Media Advisory: At Sept 7 HRM council meeting, citizens’ group will oppose four towers on single block

Development Options Halifax Opposes Four Massive Towers at Spring Garden and Robie – It Has Better Options

Citizens’ Group will appear at Sept 7 HRM Council Public Hearing

Case 20761 – Rouvalis 28, 29-storey towers are being considered separately from Dexel’s Cast 20218 for 2 ~30-storey towers.
Case 22927: proposes adding 23-storeys (orange) in a lot that HRM staff recommended be restricted to 6-storeys

(Ki’jupuk/Halifax) A Halifax citizens’ group dedicated to better public engagement on urban development intends to appear at the upcoming Sept 7 public hearing before HRM Council to oppose two developments that it calls “monstrous.” Development Options Halifax (DOH) says these projects have been subject to an “upward creep” process hidden from citizens and even many HRM Council members. A letter from DOH to Council accompanies this media advisory.

Case 20761 (Rouvalis) now calls for two towers, respectively 28 and 29 storeys + penthouses near the corner of Spring Garden and Robie (the Carlton Block.) An additional proposal, Case 2021 (Dexel), for two more towers of similar height on that same block, will NOT be on the agenda on Sept 7. How is it possible for HRM Council to meaningfully consider the development of the Carlton Block and the cumulative impact of four towers – greater  in square footage than the  Nova Centre – in this partitioned way? The fact these two developers won’t collaborate shouldn’t force citizens to only see half the picture. The two developments should be considered together.

There are good reasons to reject BOTH proposals. The developments are just too massive for any rational development purpose in Halifax. They will worsen both the current affordable housing crisis by permanently removing 110 affordable units and their high embodied carbon will deepen the current climate crisis. Developers have exploited the term “densification” and have bypassed the problem of affordability to sell us on height as if there is no better option. But Development Options Halifax has better options.

Having for years avoided the onslaught of a full-blown housing crisis, is HRM now using the crisis to stampede approval of poor proposals?

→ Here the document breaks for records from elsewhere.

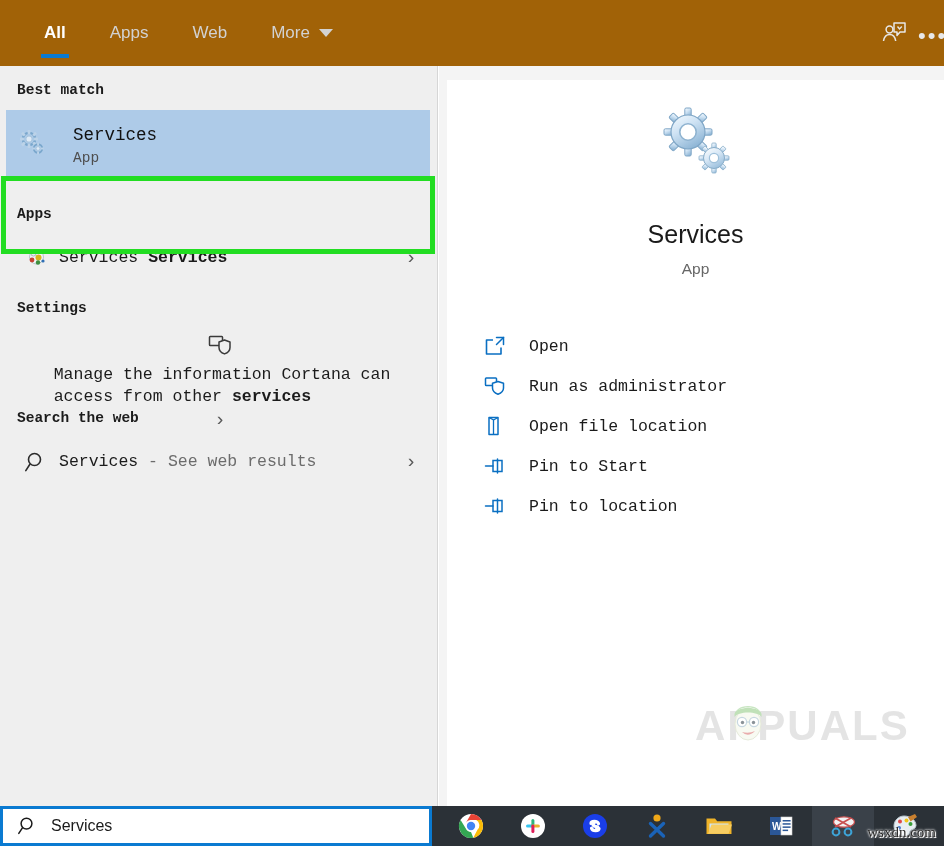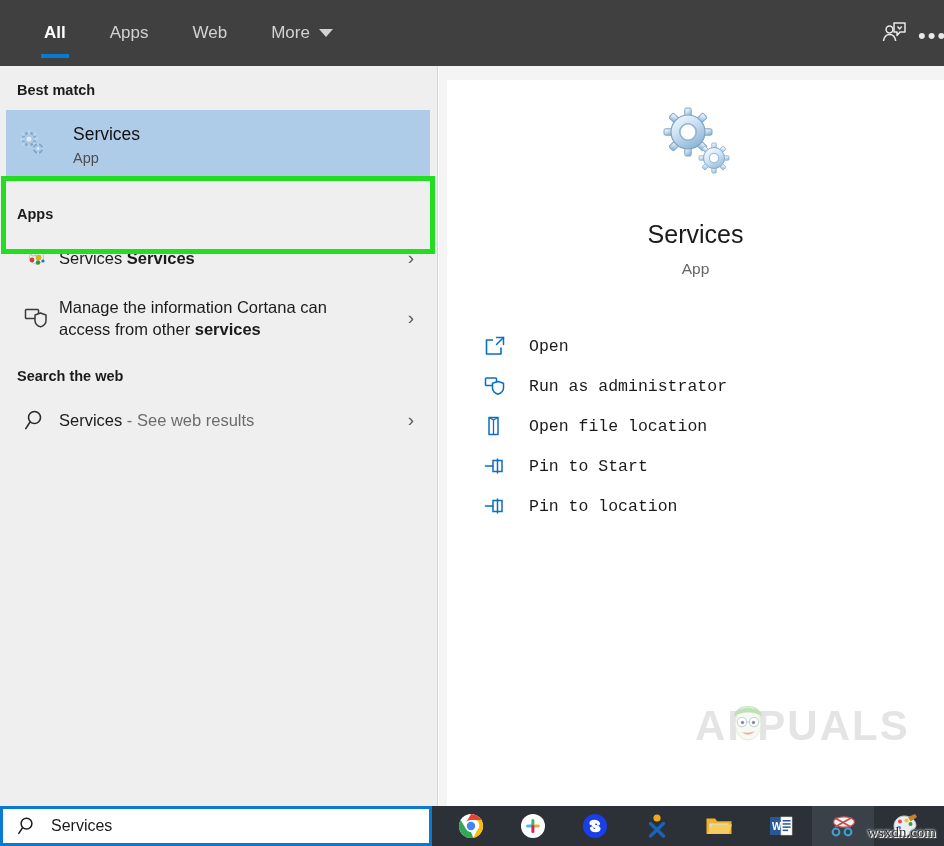--- a/index.html
+++ b/index.html
@@ -25,7 +25,7 @@
     top: 0; left: 0;
     width: 944px;
     height: 66px;
-    background: #404040;
+    background: #a16207;
     display: flex;
     align-items: flex-start;
   }

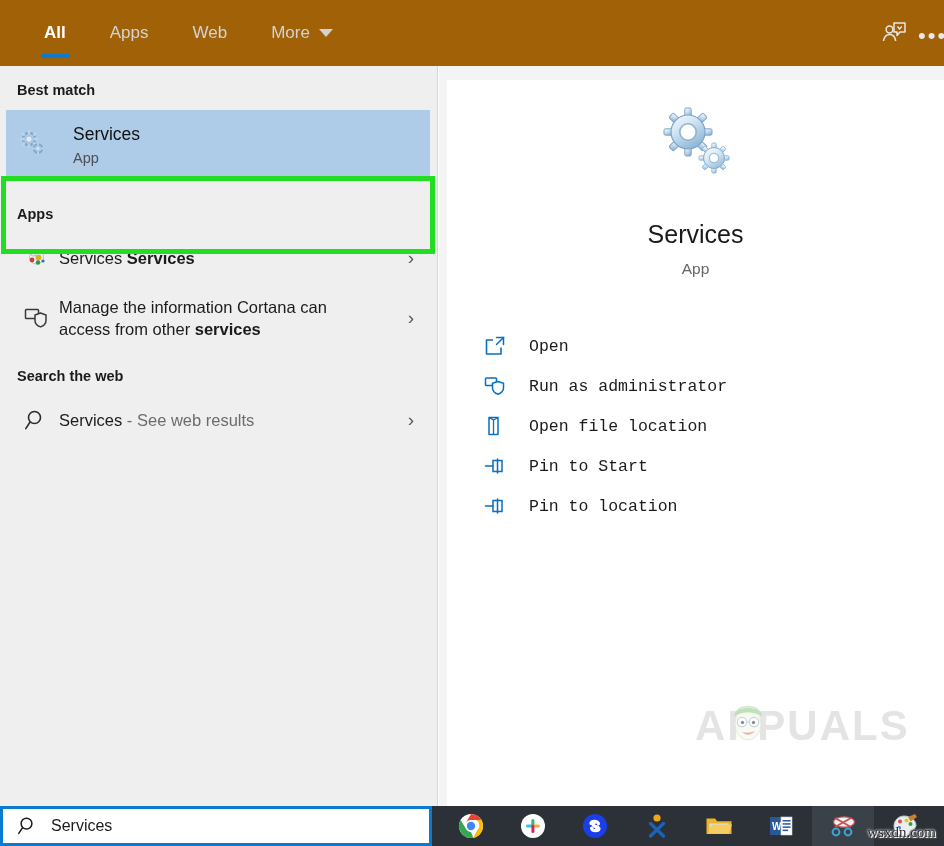--- a/index.html
+++ b/index.html
@@ -97,6 +97,7 @@
     background: #efefef;
     border-right: 1px solid #d6d6d6;
     overflow: hidden;
+    font-family: Liberation Mono, monospace;
   }
   .section-title {
     font-size: 14.5px;

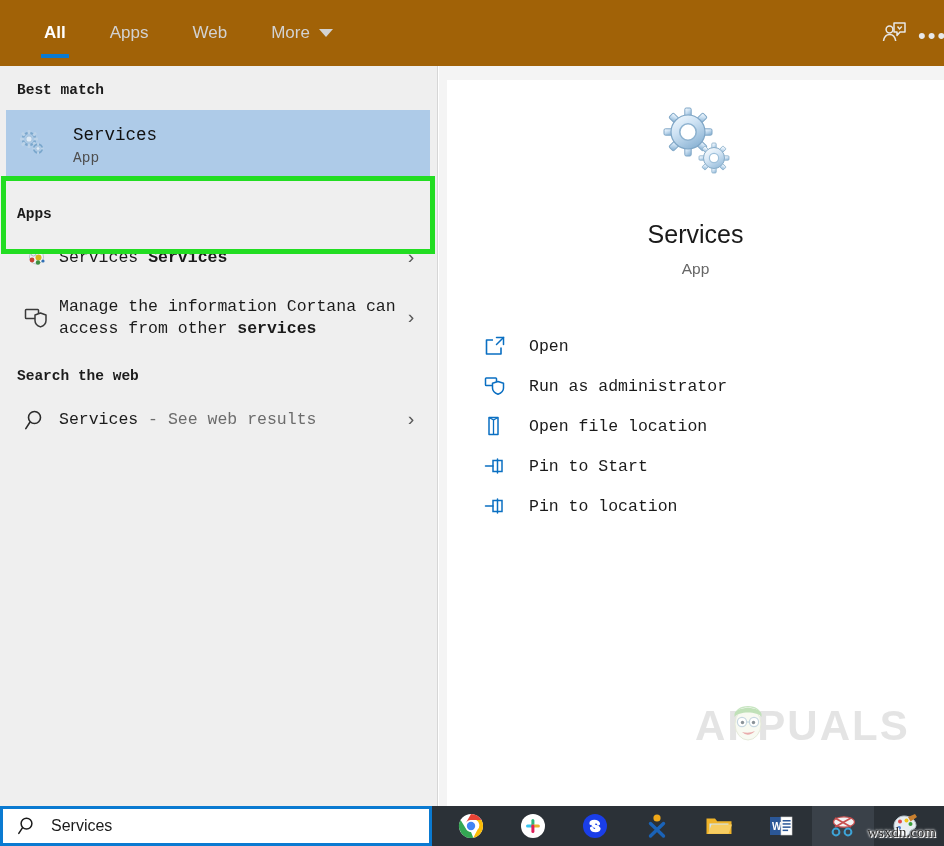--- a/index.html
+++ b/index.html
@@ -393,6 +393,7 @@
     </div>
 
     <div>
+      <div class="section-title">Settings</div>
 
       <div class="result-row two-line">
         <div class="icon-slot">

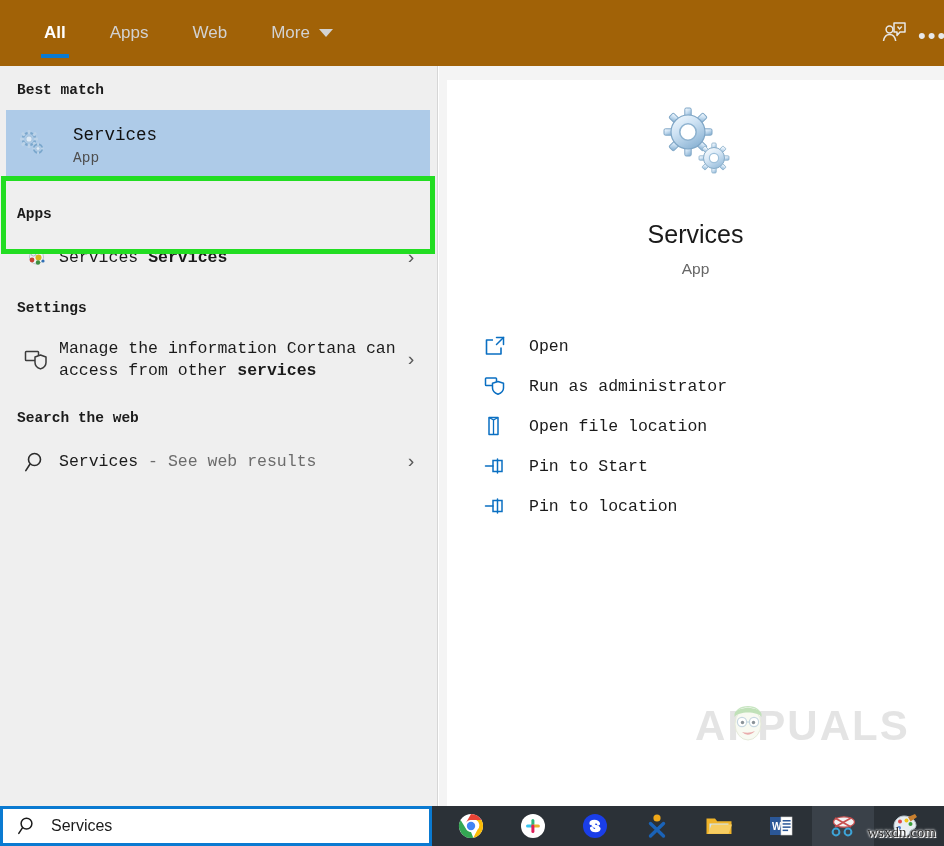--- a/index.html
+++ b/index.html
@@ -133,7 +133,7 @@
     text-align: center;
     font-weight: 300;
   }
-  .result-row.two-line { height: 68px; }
+  .result-row.two-line { height: 68px; flex-direction: column; }
   .result-row .sub { color: #6c6c6c; }
   .row-text b { font-weight: bold; }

Another proposal coming to Council at the same Sept 7 meeting, Case 22927 (Westwood) suffers from similar problems. The 23-storey building at Robie near Quinpool began as a low- to medium-rise with HRM staff recommending 6-storeys but that has been allowed to creep upward. It merely adds to a horrific massing problem at this corner which resulted from politics, not planners.

Development Options Halifax is a group of citizens in Halifax, NS who want better balance between the interests of citizens with those of developers. We advocate for using technology such as 3-D models to present facts and smaller scale in-fill options to the public and to open an informed and transparent public discussion on development that better addresses housing needs and mitigates the climate crisis.